Apr 3, 2007 08:19 GMT  ·  By

The human eye, during normal everyday vision, moves around a scene, giving the brain time to focus attention on relevant items, such as a snake curled in the path. Evolutionarily speaking, survival often depends on extracting vital information in one glance, so that we jump out of danger's way before we even realize what we've seen.

Computers usually have computing speeds far superior to the human brain, but there are some tasks, such as visual object recognition, that the brain performs easily yet are very challenging for computers. The brain has a much more sophisticated and swift visual processing system than even the most advanced artificial vision system, giving us an uncanny ability to extract valuable information after just a glimpse that is presumably too fast for conscious thought.

To explore this phenomenon, neuroscientists have long used rapid categorization tasks, in which subjects indicate whether an object from a specific class (such as an animal) is present or not in the image.
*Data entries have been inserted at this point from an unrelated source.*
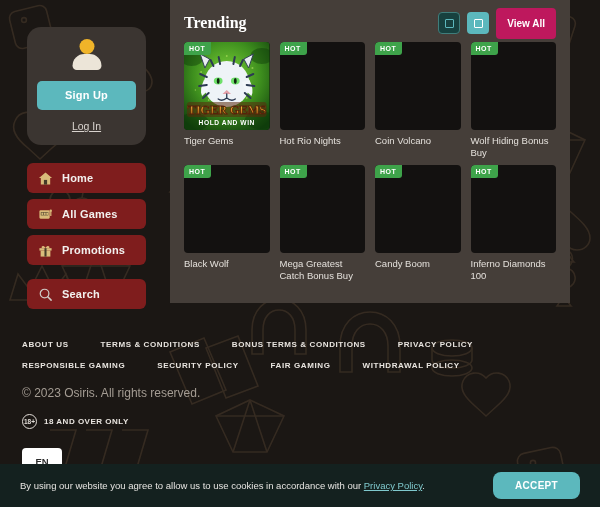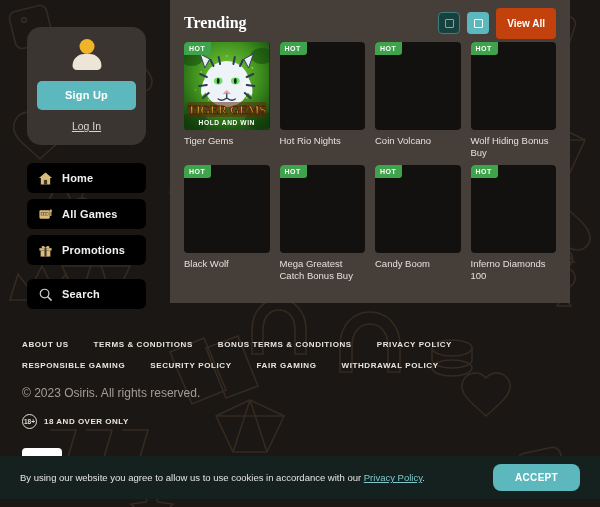"View All" .btn-viewall { background: #c2410c -> #be185d }
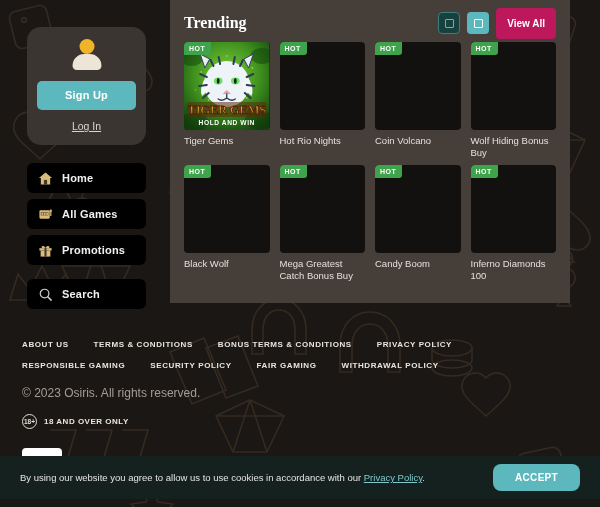"Home" .nav-item { background: #000000 -> #7f1d1d }
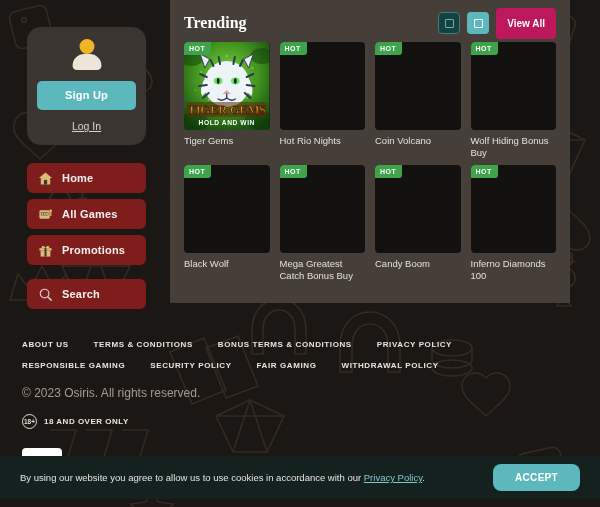"ABOUT US" .footer-links { gap: 0 25px -> 0 32px }
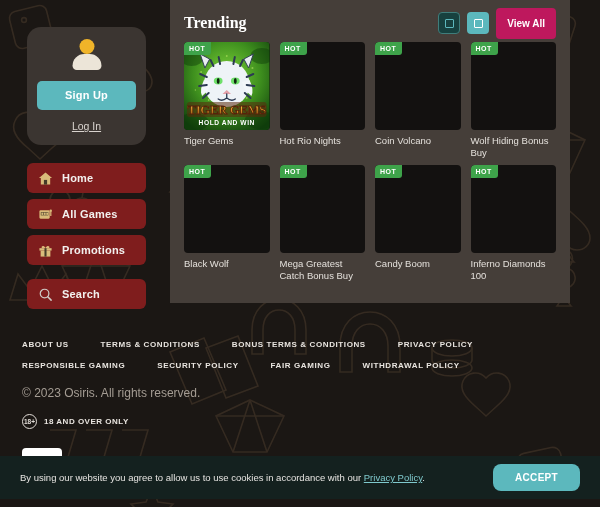"By using our website you" .cookie-bar { bottom: 8px -> 0 }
Now, in a new MIT study, a computer model designed to mimic the way the brain itself processes visual information performs as well as humans do on rapid categorization tasks. The model even tends to make similar errors as humans, possibly because it so closely follows the organization of the brain's visual system.

"This is a very hard task for any artificial vision system. Animals are extremely varied in shape and size. Snakes, butterflies, and elephants have little in common, and the animals in the image may be lying, standing, flying, or leaping," explained Tomaso Poggio of the MIT.
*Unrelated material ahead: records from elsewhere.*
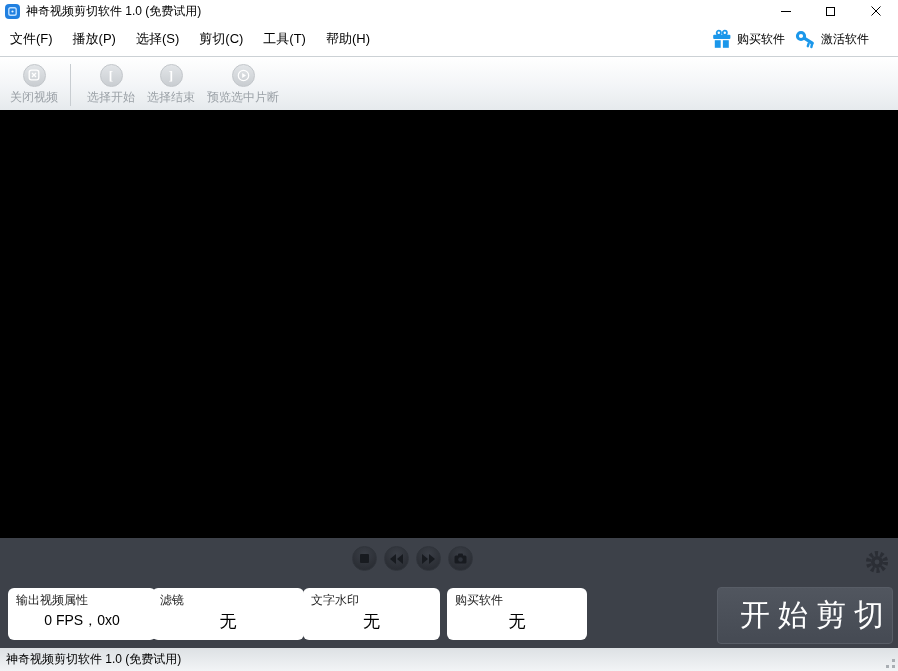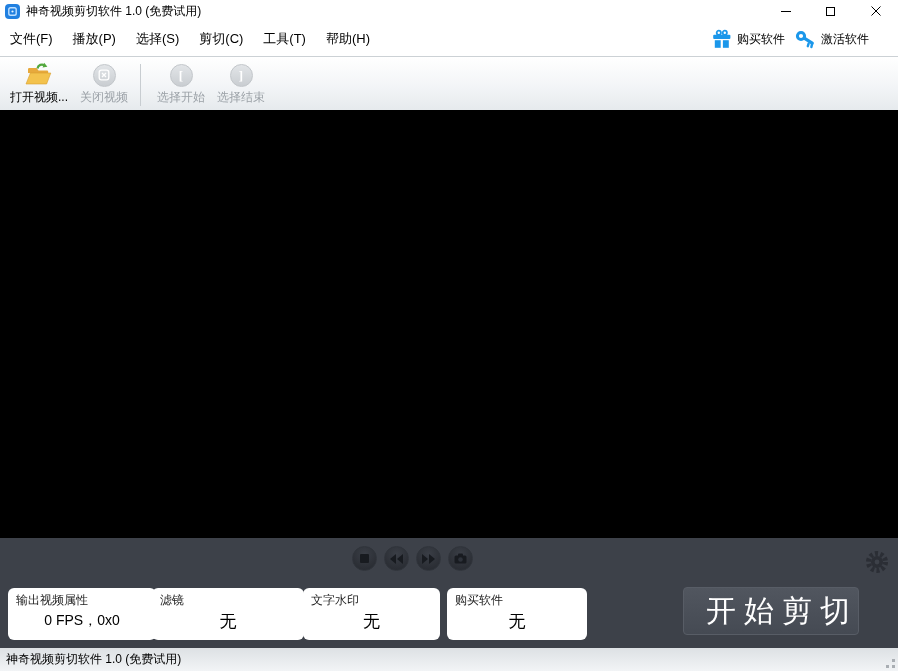"打开视频..." div.tool-btn { html: <div> <div> <svg> <path></path> <path></path> <path></path> <polygon></polygon> </svg> </div> <div>打开视频...</div> </div> -> none }
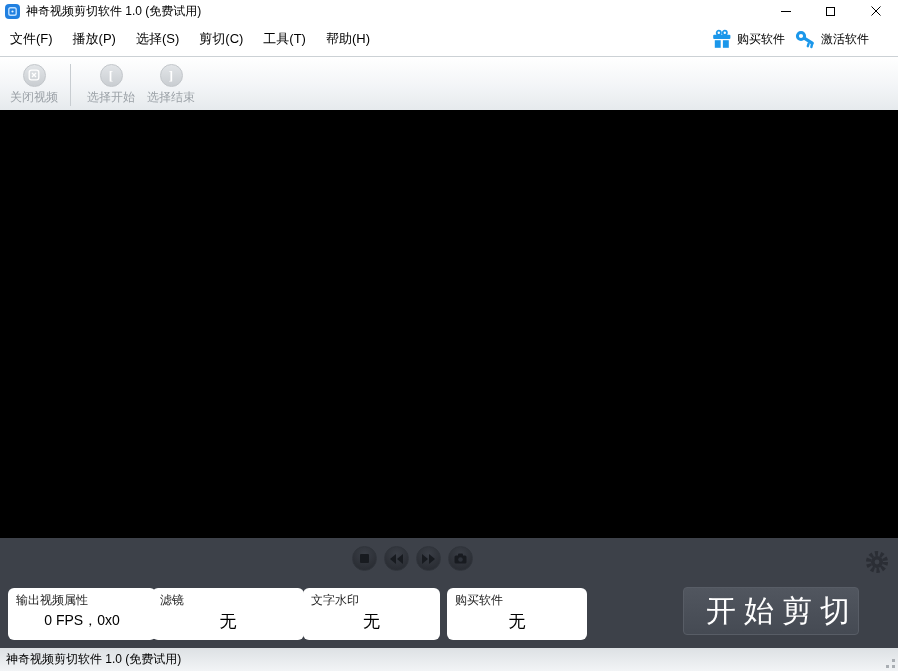"预览选中片断" div.tool-btn { html: none -> <div> <div> <div> <svg> <circle></circle> <polygon></polygon> </svg> </div> </div> <div>预览选中片断</div> </div> }
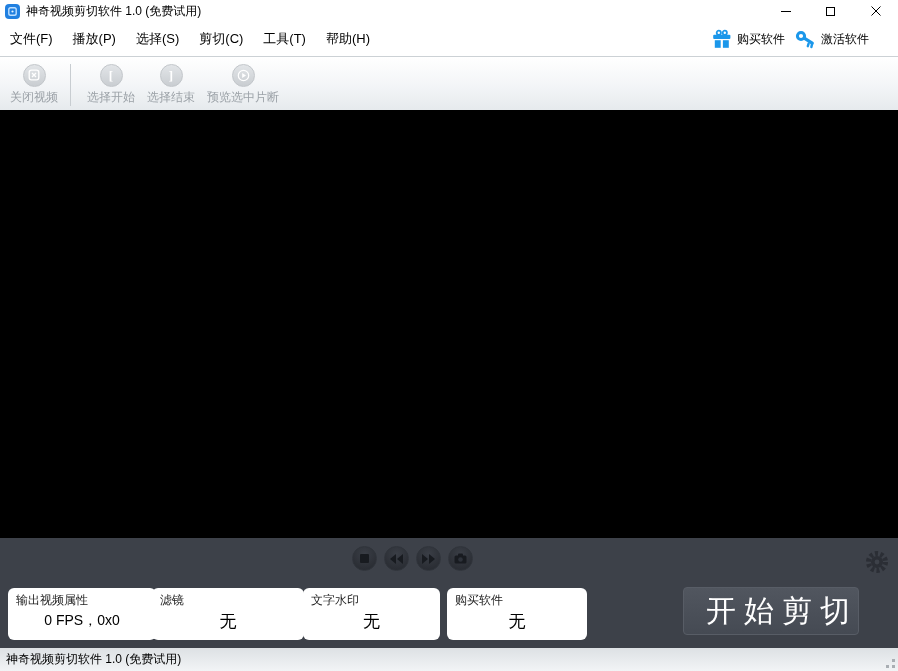"开始剪切" .start-btn { height: 48px -> 57px; left: 683px -> 717px }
The team organized images in different subcategories from full views of an animal head to far views, using single as well as groups of animals. As preliminary model simulations predicted, the task became harder as the relative size of the animal decreased and the amount of the background increased.

The results showed no significant difference between humans and the model. Both had a similar pattern of performance, with well above 90% accuracy for the close views dropping to 74% for distant views. The 16% drop in performance for distant views represents a limitation of the one feed-forward sweep in dealing with background. With more time for cognitive feedback, people would outperform the model because they could focus attention on the target and ignore the background.

"We have not solved vision yet," Poggio cautioned, "but this model of immediate recognition may provide the skeleton of a theory of vision. The huge task in front of us is to incorporate into the model the effects of attention and top-down beliefs."

This is a big step forward in understanding how humans see, and toward its applications in a human-like robot.